Saturday afternoon Julie’s son Darien caught the ferry out from Anacortes, bringing our grandson Mason with him. We had pulled in and purchased a slip. But it was noisy and crowded and besides, we had already showered, gotten fuel and pumped out the holding tank. So it was back to our anchorage. We barbecued and Julie took Mason on a dinghy ride in Gin and Julie. Then we sat and watched for meteors.
On Sunday we headed down the San Juan Channel past the southern tip of San Juan and Lopez. Darien was keen to sail and we hoped to find wind in Rosario strait. Unfortunately, none was to be found and it was a motor boat ride all the way back to Anacortes.
Dick and Beverly had been out sailing on Mistral since we parted company with them back in Chuckanut Bay. Now they were heading for anchorage in Blind Bay off of Shaw island. We were keen to see them again before leaving and so off we went.
We motored the whole way. Out of the marina, down the Guemes channel, through “Hells half acre” and into Thatcher’s Pass. It was a quick four hours later that we dropped anchor next to Mistral. Dick and Bev rowed over for Happy Hour and then we rowed to Mistral for a delicious meal. That night we decided to stay another day. Dick and Bev wanted to sail on Epiphany and we were looking for more advice. We had yet to operate our wind vane.

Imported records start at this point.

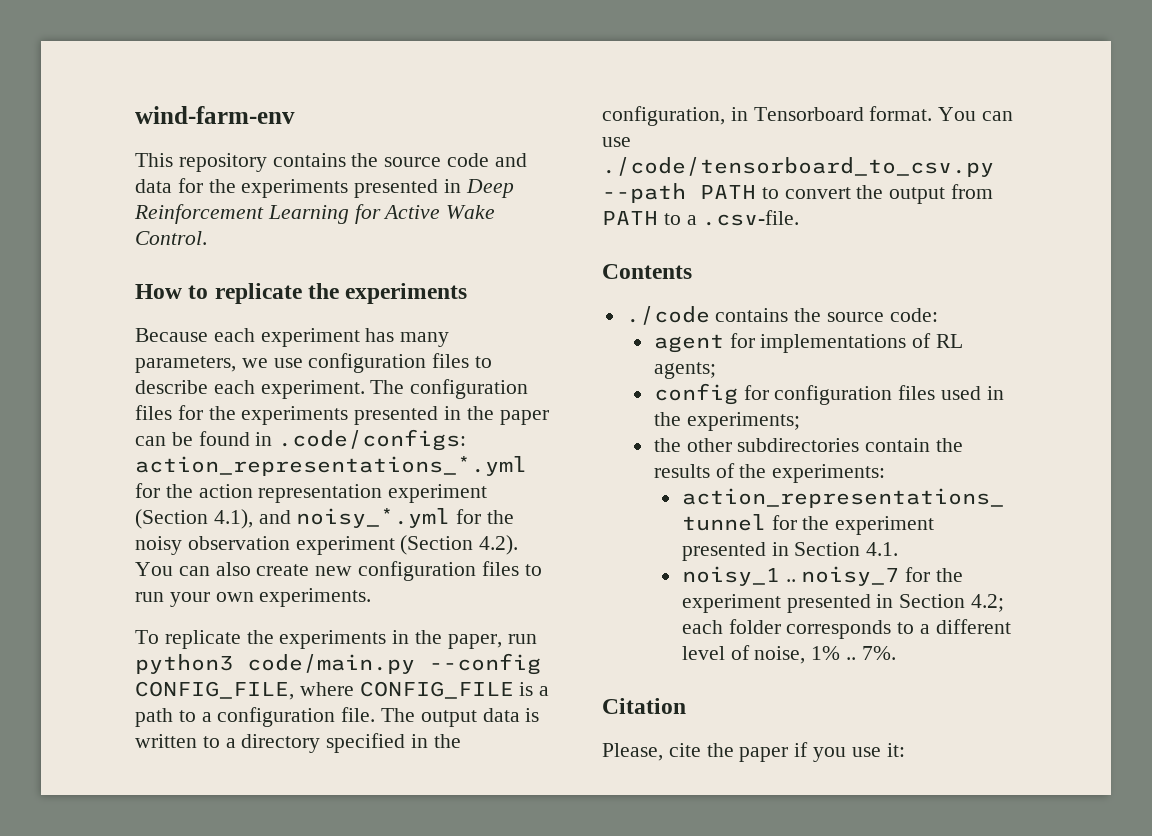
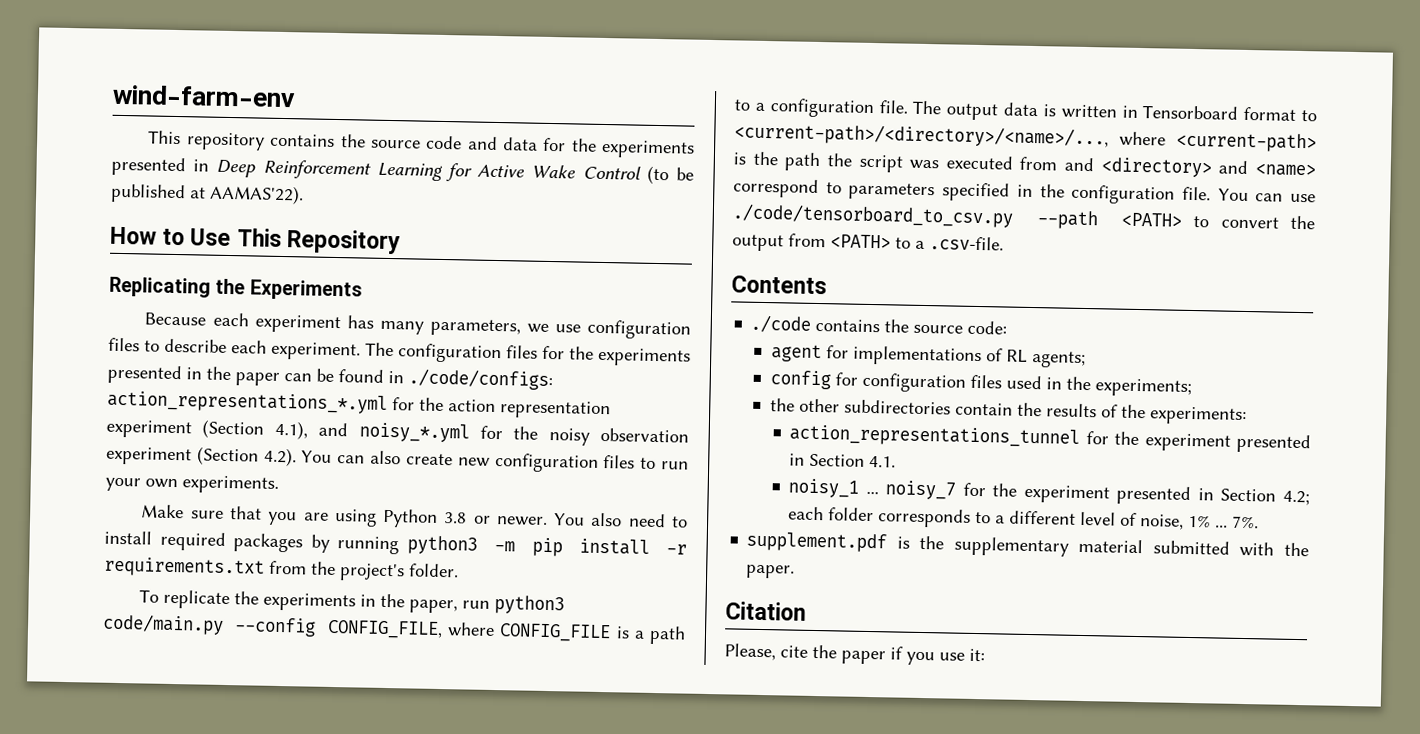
- This repository contains the source code and data for the experiments presented in Deep Reinforcement Learning for Active Wake Control.
- How to replicate the experiments
+ This repository contains the source code and data for the experiments presented in Deep Reinforcement Learning for Active Wake Control (to be published at AAMAS'22).
+ How to Use This Repository
+ Replicating the Experiments
- The configuration files for the experiments presented in the paper can be found in .code/configs: action_representations_*.yml for the action representation experiment (Section 4.1), and noisy_*.yml for the noisy observation experiment (Section 4.2). You can also create new configuration files to run your own experiments.
+ The configuration files for the experiments presented in the paper can be found in ./code/configs: action_representations_*.yml for the action representation experiment (Section 4.1), and noisy_*.yml for the noisy observation experiment (Section 4.2). You can also create new configuration files to run your own experiments.
+ Make sure that you are using Python 3.8 or newer. You also need to install required packages by running python3 -m pip install -r requirements.txt from the project's folder.
- The output data is written to a directory specified in the configuration, in Tensorboard format.
+ The output data is written in Tensorboard format to <current-path>/<directory>/<name>/..., where <current-path> is the path the script was executed from and <directory> and <name> correspond to parameters specified in the configuration file.
- You can use ./code/tensorboard_to_csv.py --path PATH to convert the output from PATH to a .csv-file.
+ You can use ./code/tensorboard_to_csv.py --path <PATH> to convert the output from <PATH> to a .csv-file.
- noisy_1 .. noisy_7 for the experiment presented in Section 4.2; each folder corresponds to a different level of noise, 1% ..
+ noisy_1 ... noisy_7 for the experiment presented in Section 4.2; each folder corresponds to a different level of noise, 1% ...
+ supplement.pdf is the supplementary material submitted with the paper.

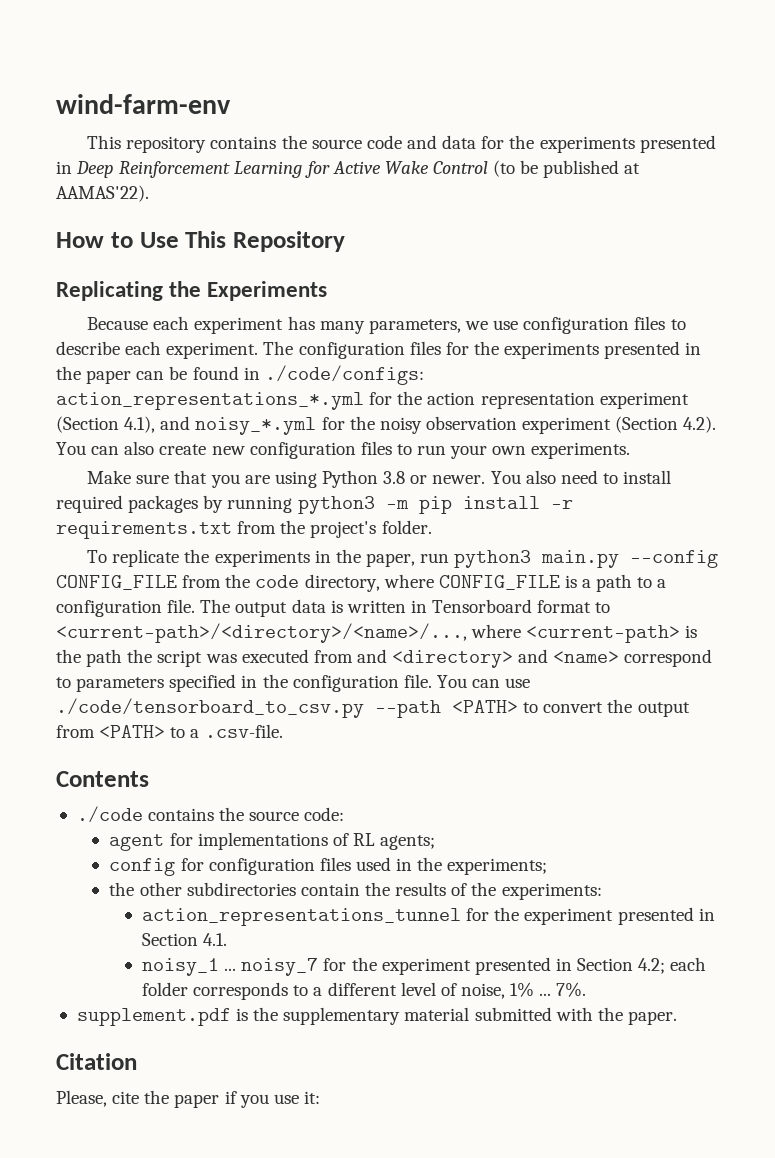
- To replicate the experiments in the paper, run python3 code/main.py --config CONFIG_FILE, where CONFIG_FILE is a path to a configuration file.
+ To replicate the experiments in the paper, run python3 main.py --config CONFIG_FILE from the code directory, where CONFIG_FILE is a path to a configuration file.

A wind vane is a self steering mechanism. It is not an auto pilot. It is completely mechanical, uses no electricity and it will not hold you on a particular heading. But it will keep the wind in the same place relative to the boat. They are magical, wonderful devices. I had assembled ours and rigged it on the boat. But I was not positive that I had done it correctly or certain about how to deploy it.We hoped that Dick and Beverly could help us sort it out.
The next day broke grey and drizzly. We were lulled to lethargy by the weather, the cold, the rocking boat and the two boxes of wine that we consumed the night before. By early afternoon the weather improved and soon we got a call from Mistral, “lets go sailing”!
We headed west out into the opening between Shaw, Orcas and San Juan. It is a nice sized body of water and there was wind! We were quickly sailing. Immediately we wanted to try the wind vane and within a couple of tries we had it working. “Wilson” as we affectionately named our wind vane, was steering the boat!
Having accomplished our goal we returned to Blind Bay and once again anchored next to Mistral. Dick and Bev stayed over for dinner, happy hour and a game…..Bev took our money. She won fair and square…….. but really it was our shower money and she took it!
That night we turned in early. The next day we would head out the San Juan Channel and into the eastern edge of the Strait of Juan De Fuca. We were heading for Port Angeles. More than 50 miles away and across a dangerous strait. Hopefully we had learned well. It is about to get a lot more serious.